==== The data

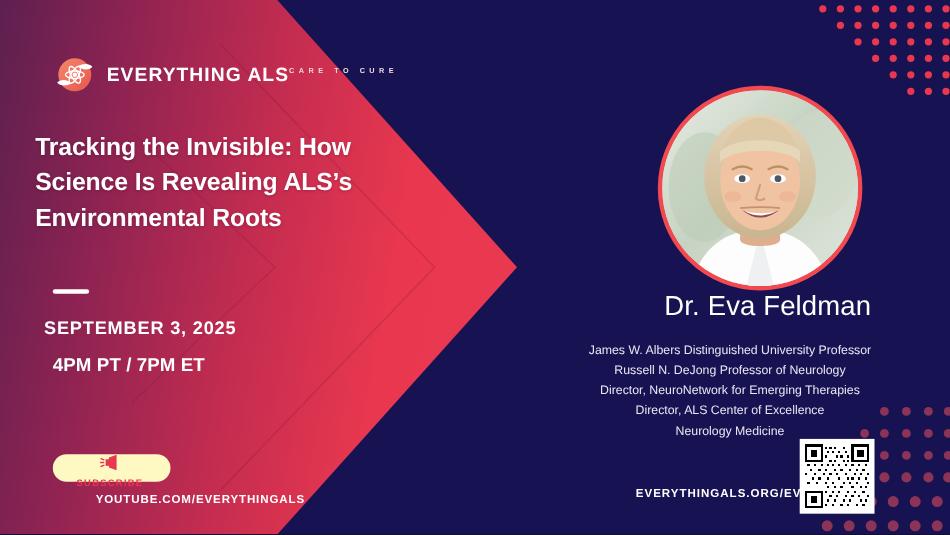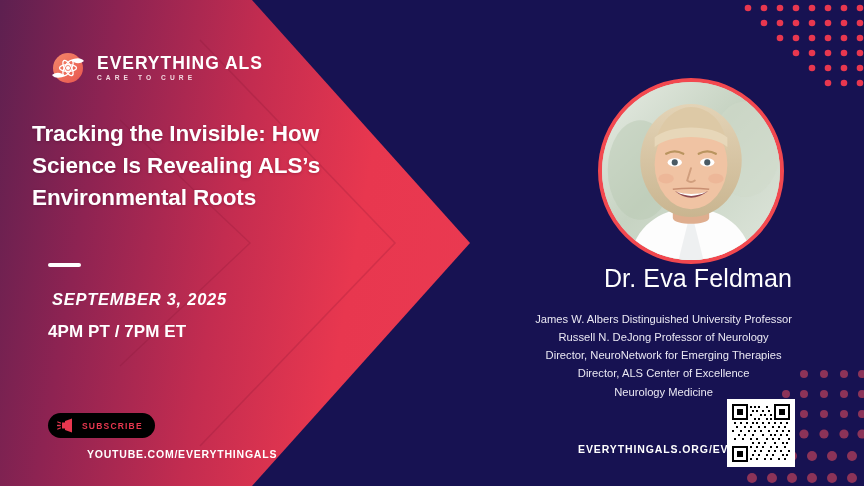--- a/index.html
+++ b/index.html
@@ -42,21 +42,21 @@
   .dots-br{ position:absolute; right:0; bottom:0; width:170px; height:120px; }
   .dots-tr svg, .dots-br svg{ display:block; }
 
   
   .logo{
     position:absolute; left:48px; top:48px;
     display:flex; align-items:center; gap:9px;
   }
   .logo-mark{ position:relative; width:40px; height:40px; flex:0 0 auto; }
   .logo-mark svg{ display:block; }
-  .logo-words{ display:flex; flex-direction:column; justify-content:center; }
+  .logo-words{ display:flex; justify-content:center; }
   .logo-title{
     color:#fff; font-size:17.5px; font-weight:bold;
     letter-spacing:.055em; line-height:1.05;
   }
   .logo-sub{
     color:#f2d9e0; font-size:6.6px; font-weight:bold;
     letter-spacing:.62em; margin-top:3px; line-height:1;
   }
 
   
@@ -69,38 +69,38 @@
     letter-spacing:-.005em;
     text-shadow:0 1px 3px rgba(60,5,35,.28);
   }
 
   
   .divider{
     position:absolute; left:48px; top:263px;
     width:33px; height:3.5px; background:#fff; border-radius:2px;
   }
   .date{
-    position:absolute; left:52px; top:290px;
+    position:absolute; left:40px; top:290px;
     color:#fff; font-size:16.5px; font-weight:bold;
     letter-spacing:.045em;
-    font-style:italic;
   }
   .time{
     position:absolute; left:48px; top:322px;
     color:#fff; font-size:17px; font-weight:bold;
     letter-spacing:.005em;
   }
 
   
   .subscribe{
     position:absolute; left:48px; top:413px;
     height:25px; width:107px;
-    background:#000000; border-radius:14px;
+    background:#fef9c3; border-radius:14px;
     display:flex; align-items:center; gap:6px;
     padding:0 12px 0 9px;
+    flex-direction:column;
   }
   .subscribe-icon{ width:19px; height:15px; flex:0 0 auto; }
   .subscribe-icon svg{ display:block; }
   .subscribe-label{
     color:#e8374f; font-size:8.5px; font-weight:bold; letter-spacing:.14em;
   }
   .yt-url{
     position:absolute; left:48px; top:448px;
     color:#fff; font-size:10.5px; font-weight:bold; letter-spacing:.075em;margin-left:39px;
   }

========

Exercise: Return the listing unchanged except for the pictures, which should be dropped.

Exercise result:
--- a/index.html
+++ b/index.html
@@ -42,21 +42,21 @@
   .dots-br{ position:absolute; right:0; bottom:0; width:170px; height:120px; }
   .dots-tr svg, .dots-br svg{ display:block; }
 
   
   .logo{
     position:absolute; left:48px; top:48px;
     display:flex; align-items:center; gap:9px;
   }
   .logo-mark{ position:relative; width:40px; height:40px; flex:0 0 auto; }
   .logo-mark svg{ display:block; }
-  .logo-words{ display:flex; flex-direction:column; justify-content:center; }
+  .logo-words{ display:flex; justify-content:center; }
   .logo-title{
     color:#fff; font-size:17.5px; font-weight:bold;
     letter-spacing:.055em; line-height:1.05;
   }
   .logo-sub{
     color:#f2d9e0; font-size:6.6px; font-weight:bold;
     letter-spacing:.62em; margin-top:3px; line-height:1;
   }
 
   
@@ -69,38 +69,38 @@
     letter-spacing:-.005em;
     text-shadow:0 1px 3px rgba(60,5,35,.28);
   }
 
   
   .divider{
     position:absolute; left:48px; top:263px;
     width:33px; height:3.5px; background:#fff; border-radius:2px;
   }
   .date{
-    position:absolute; left:52px; top:290px;
+    position:absolute; left:40px; top:290px;
     color:#fff; font-size:16.5px; font-weight:bold;
     letter-spacing:.045em;
-    font-style:italic;
   }
   .time{
     position:absolute; left:48px; top:322px;
     color:#fff; font-size:17px; font-weight:bold;
     letter-spacing:.005em;
   }
 
   
   .subscribe{
     position:absolute; left:48px; top:413px;
     height:25px; width:107px;
-    background:#000000; border-radius:14px;
+    background:#fef9c3; border-radius:14px;
     display:flex; align-items:center; gap:6px;
     padding:0 12px 0 9px;
+    flex-direction:column;
   }
   .subscribe-icon{ width:19px; height:15px; flex:0 0 auto; }
   .subscribe-icon svg{ display:block; }
   .subscribe-label{
     color:#e8374f; font-size:8.5px; font-weight:bold; letter-spacing:.14em;
   }
   .yt-url{
     position:absolute; left:48px; top:448px;
     color:#fff; font-size:10.5px; font-weight:bold; letter-spacing:.075em;margin-left:39px;
   }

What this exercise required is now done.